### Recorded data
▼
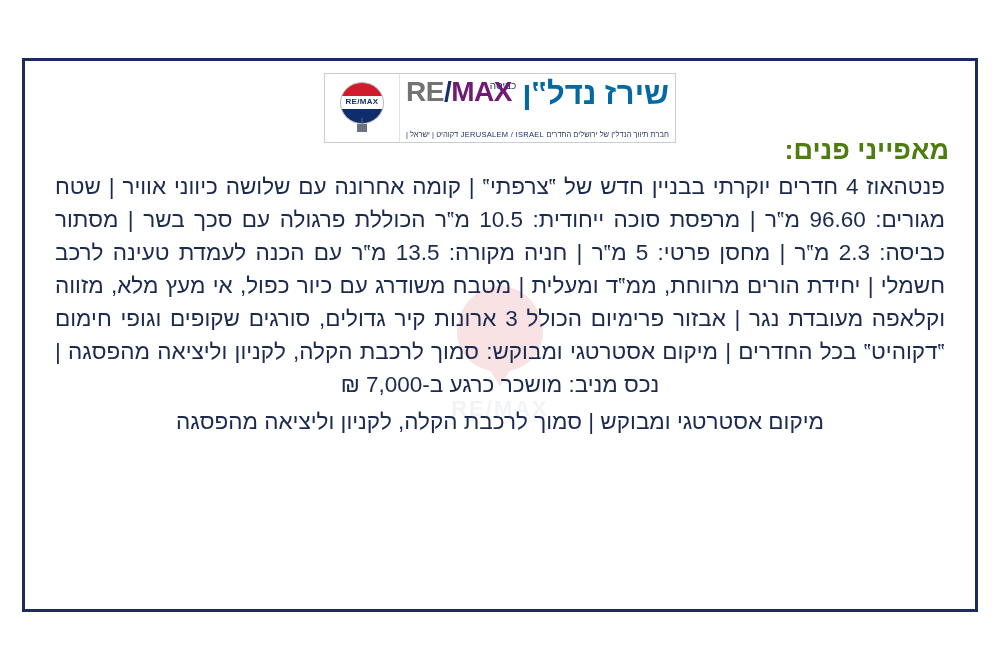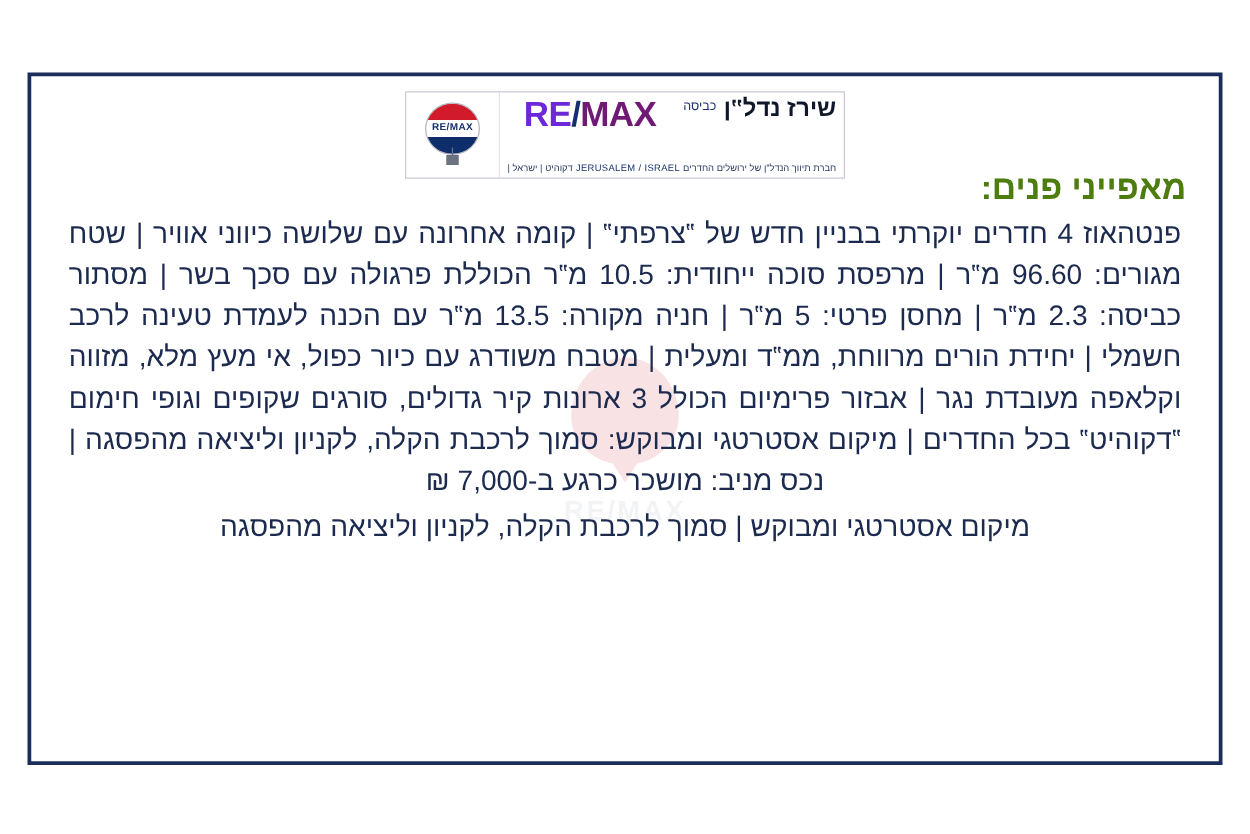--- a/index.html
+++ b/index.html
@@ -182,7 +182,7 @@
     line-height: 1;
     direction: ltr;
   }
-  .logo-remax .re { color: #6d28d9; margin-left: 13px; }
+  .logo-remax .re { color: #737373; }
   .logo-remax .slash { color: #16306e; }
   .logo-remax .max { color: #701a75; }
   .logo-sub {

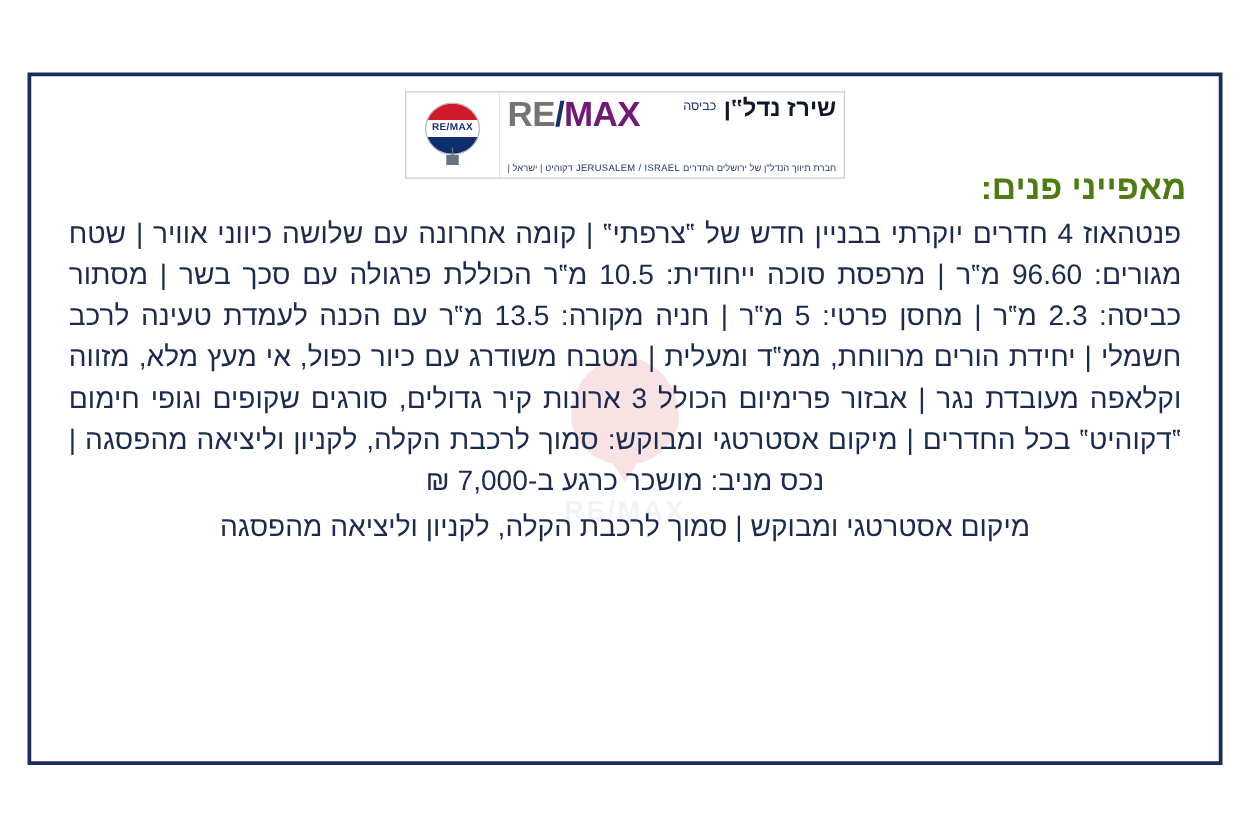--- a/index.html
+++ b/index.html
@@ -159,9 +159,9 @@
     height: 40px;
   }
   .logo-heb {
-    font-size: 19px;
-    font-weight: bold;
-    color: #0f172a;
+    font-size: 31px;
+    font-weight: bold;
+    color: #0369a1;
     line-height: 1;
     white-space: nowrap;
   }

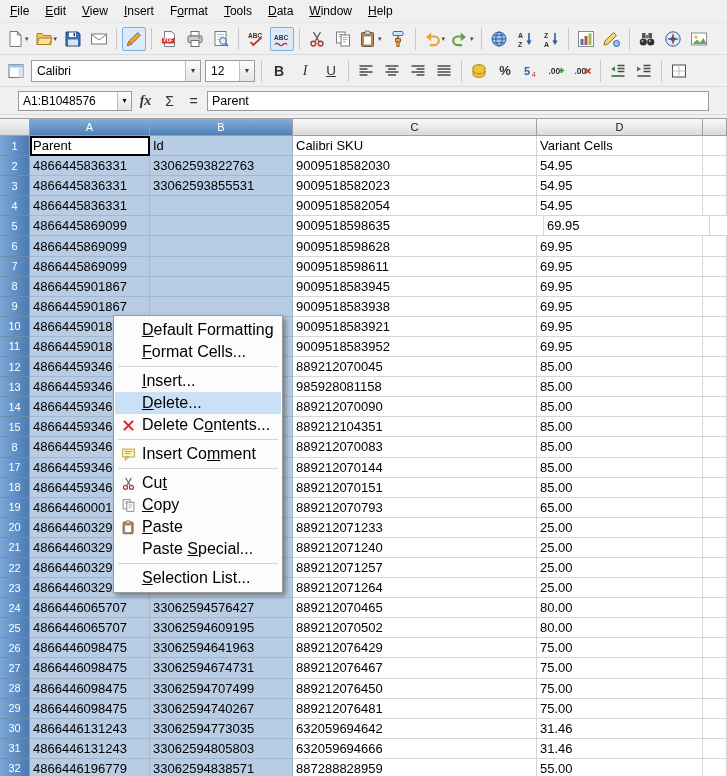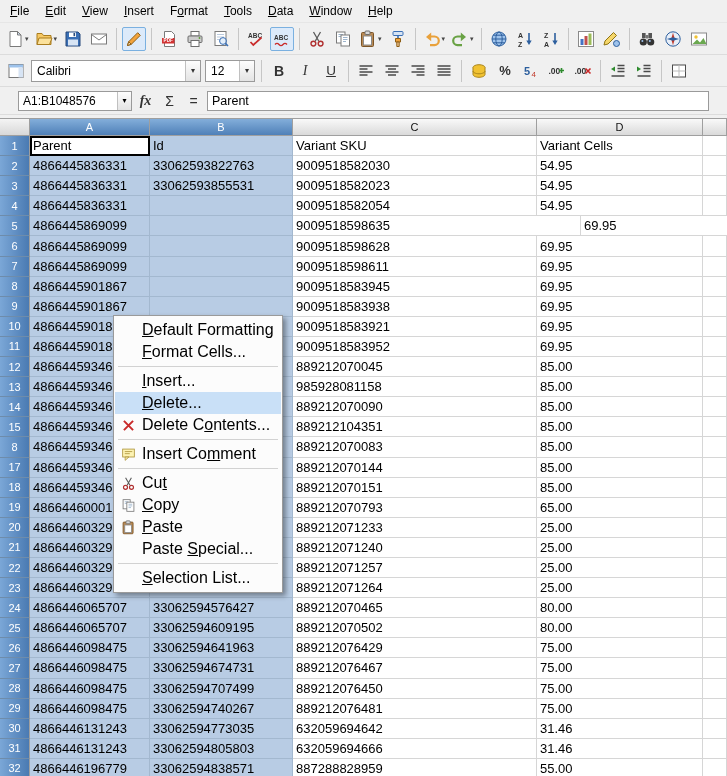--- a/index.html
+++ b/index.html
@@ -403,7 +403,7 @@
           <div class="rowhdr">1</div>
           <div class="cell cursor" style="width:120px">Parent</div>
           <div class="cell sel" style="width:143px">Id</div>
-          <div class="cell" style="width:244px">Variant SKU</div>
+          <div class="cell" style="width:244px">Calibri SKU</div>
           <div class="cell" style="width:166px">Variant Cells</div>
           <div class="cell" style="width:24px"></div>
         </div>

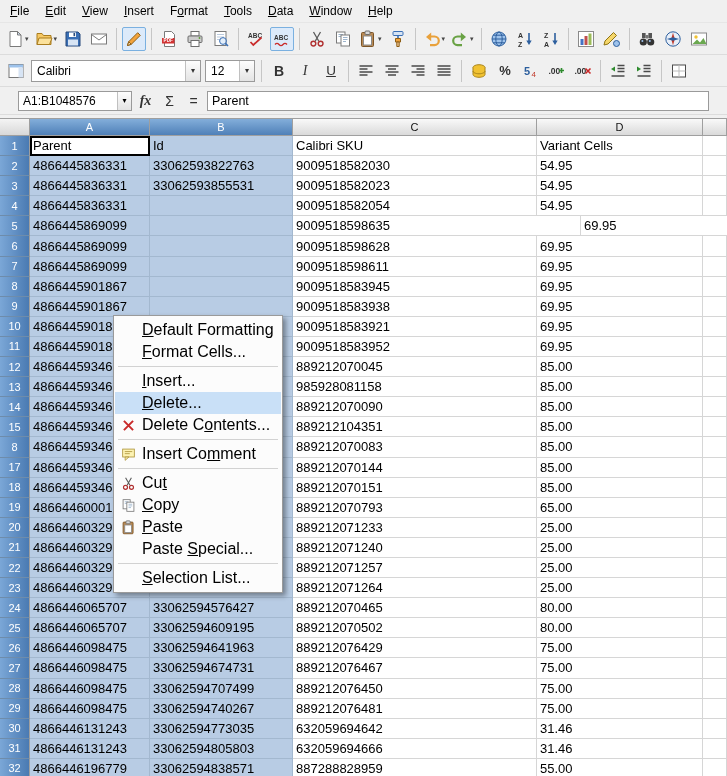--- a/index.html
+++ b/index.html
@@ -435,7 +435,7 @@
           <div class="rowhdr">5</div>
           <div class="cell sel" style="width:120px">4866445869099</div>
           <div class="cell sel" style="width:143px"></div>
-          <div class="cell" style="width:288px">9009518598635</div>
+          <div class="cell" style="width:251px">9009518598635</div>
           <div class="cell" style="width:166px">69.95</div>
           <div class="cell" style="width:24px"></div>
         </div>

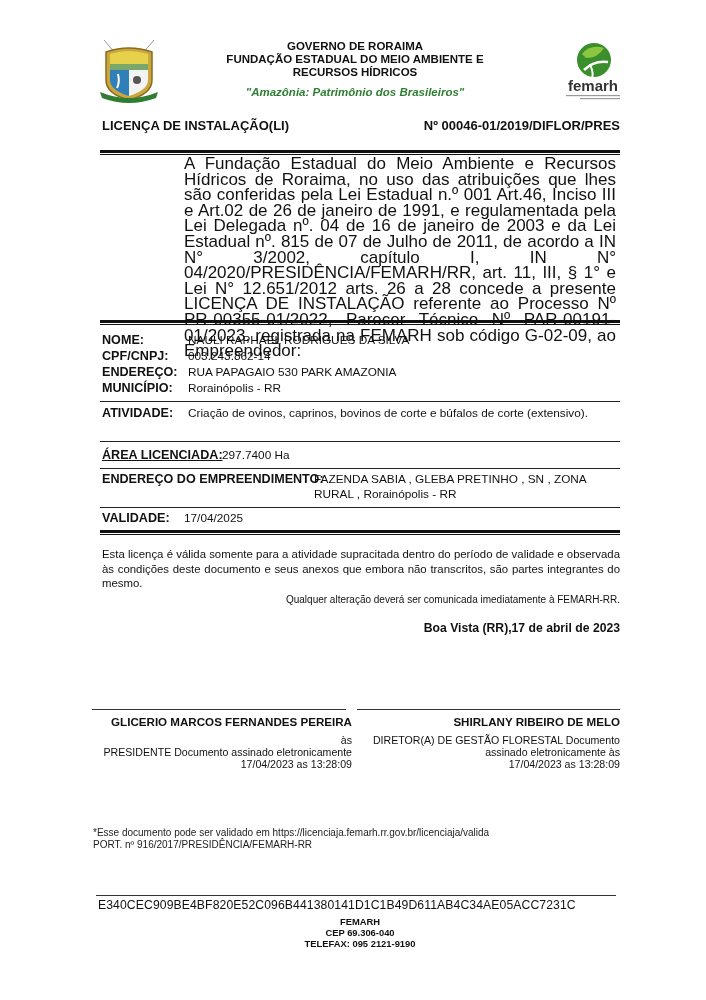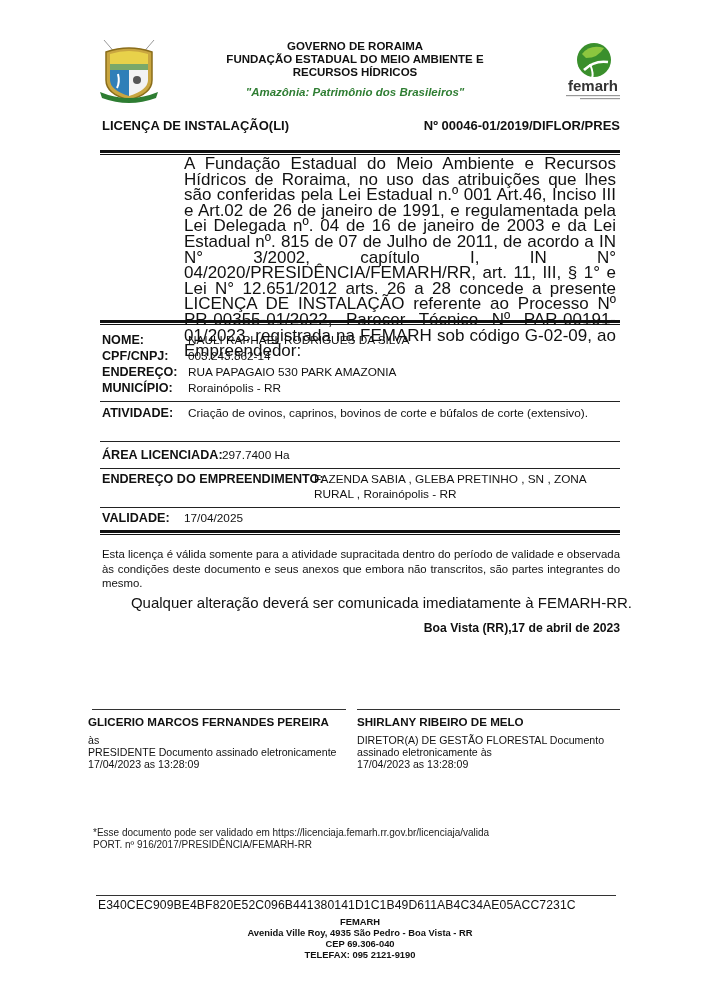--- a/index.html
+++ b/index.html
@@ -109,7 +109,7 @@
 
 <div class="abs rule-single" style="left:100px; top:441px; width:520px;"></div>
 
-<div class="abs lbl" style="left:102px; top:448px;">ÁREA LICENCIADA:</div>
+<div class="abs lbl" style="left:102px; top:448px;text-decoration:underline;">ÁREA LICENCIADA:</div>
 <div class="abs val" style="left:222px; top:448px;">297.7400 Ha</div>
 
 <div class="abs rule-single" style="left:100px; top:468px; width:520px;"></div>

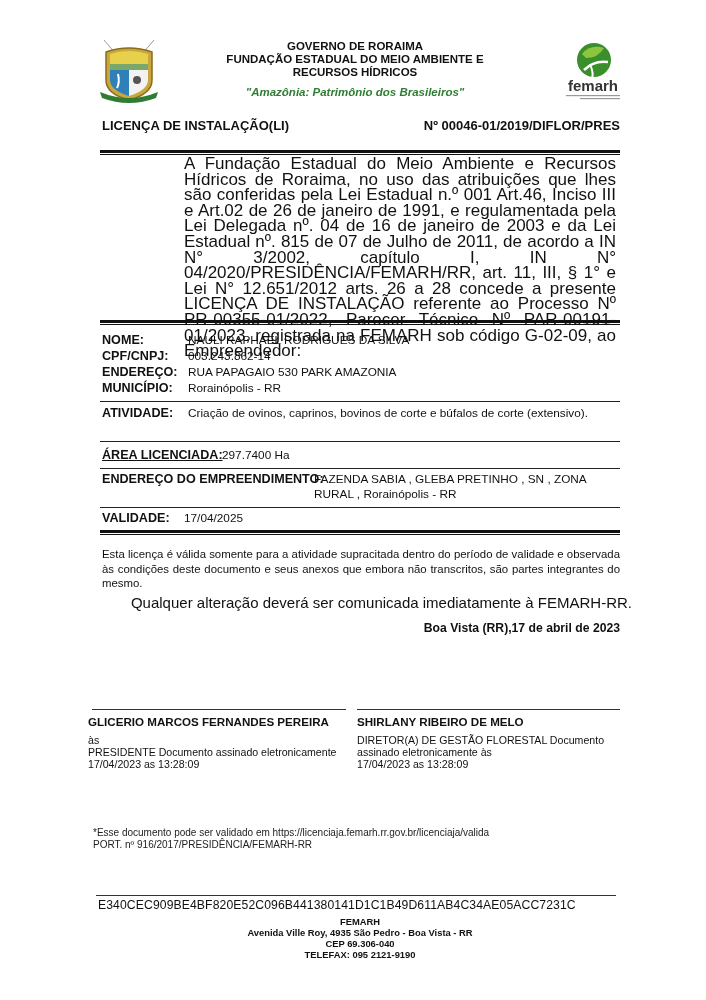--- a/index.html
+++ b/index.html
@@ -32,7 +32,7 @@
     .val { font-size: 11.8px; }
 
     .notice { left: 102px; top: 547px; width: 518px; font-size: 11.4px; line-height: 14.5px; text-align: justify; }
-    .notice2 { right: 74px; top: 594px; font-size: 15px; text-align: center; }
+    .notice2 { right: 86px; top: 594px; font-size: 10px; text-align: center; }
     .place-date { right: 86px; top: 621px; font-weight: bold; font-size: 12.2px; text-align: right; padding-left: 15px; }
 
     

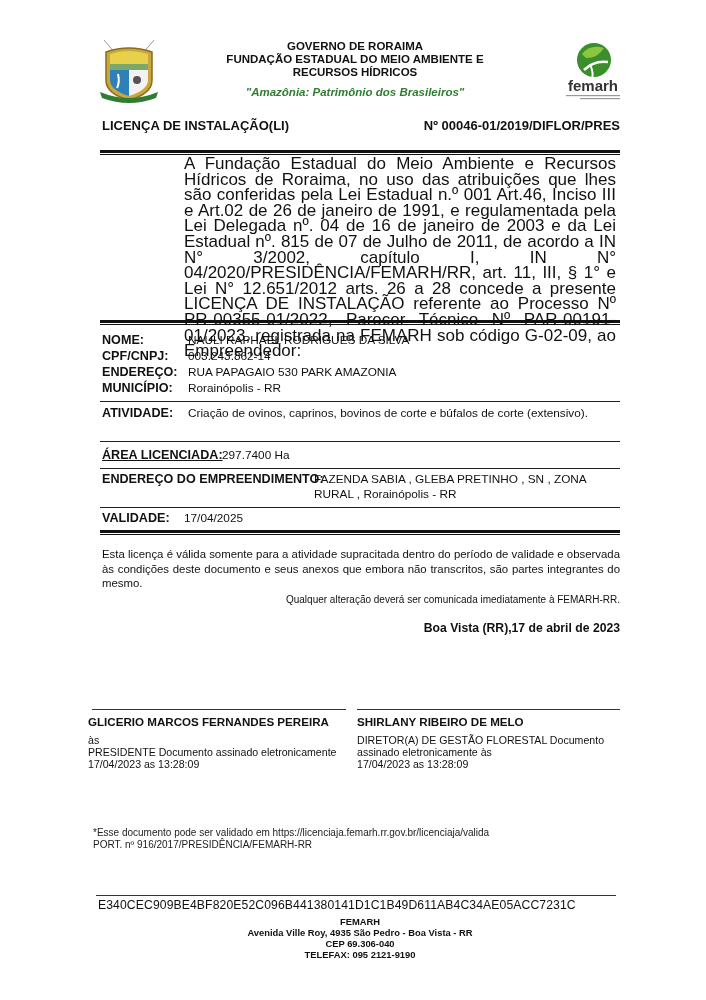--- a/index.html
+++ b/index.html
@@ -36,7 +36,7 @@
     .place-date { right: 86px; top: 621px; font-weight: bold; font-size: 12.2px; text-align: right; padding-left: 15px; }
 
     
-    .sig-block { top: 714px; text-align: left; }
+    .sig-block { top: 714px; text-align: right; }
     .sig-name { font-weight: bold; font-size: 11.6px; line-height: 16px; margin-bottom: 4px; }
     .sig-role { font-size: 10.6px; line-height: 12px; }
 

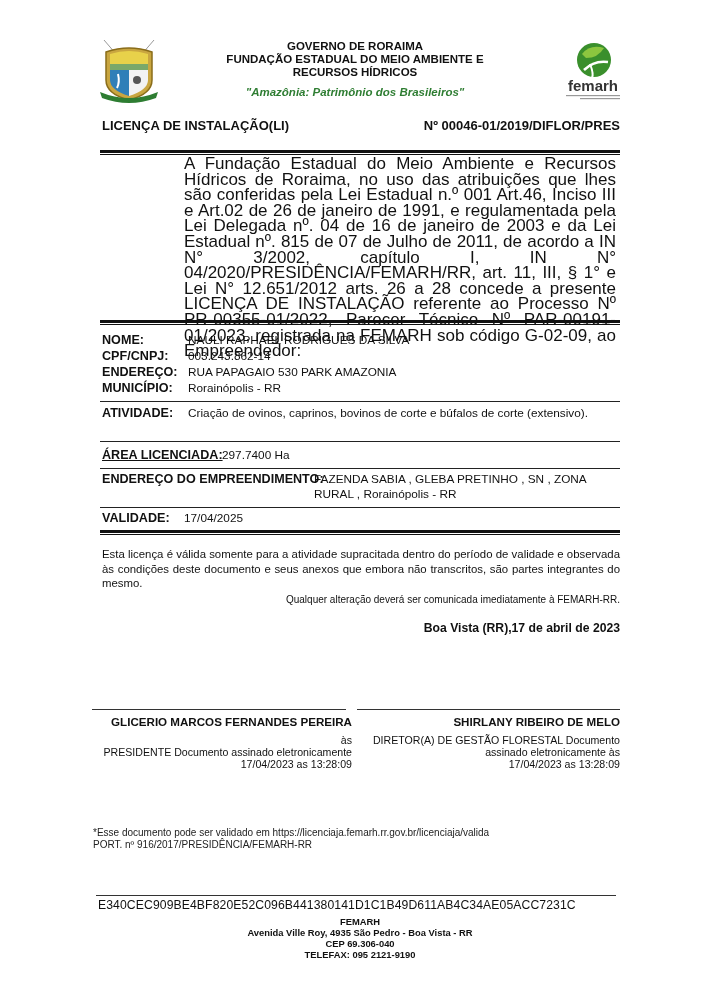--- a/index.html
+++ b/index.html
@@ -156,7 +156,6 @@
 
 <div class="abs footer">
   <div>FEMARH</div>
-  <div>Avenida Ville Roy, 4935 São Pedro - Boa Vista - RR</div>
   <div>CEP 69.306-040</div>
   <div>TELEFAX: 095 2121-9190</div>
 </div>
▲
Your output should be only the lines from the line with "bold; font-size: 11.6px;" through the end of the data, exactly as they stand, and no pictures.

### Written answer
     .sig-name { font-weight: bold; font-size: 11.6px; line-height: 16px; margin-bottom: 4px; }
     .sig-role { font-size: 10.6px; line-height: 12px; }
 

--- a/index.html
+++ b/index.html
@@ -156,7 +156,6 @@
 
 <div class="abs footer">
   <div>FEMARH</div>
-  <div>Avenida Ville Roy, 4935 São Pedro - Boa Vista - RR</div>
   <div>CEP 69.306-040</div>
   <div>TELEFAX: 095 2121-9190</div>
 </div>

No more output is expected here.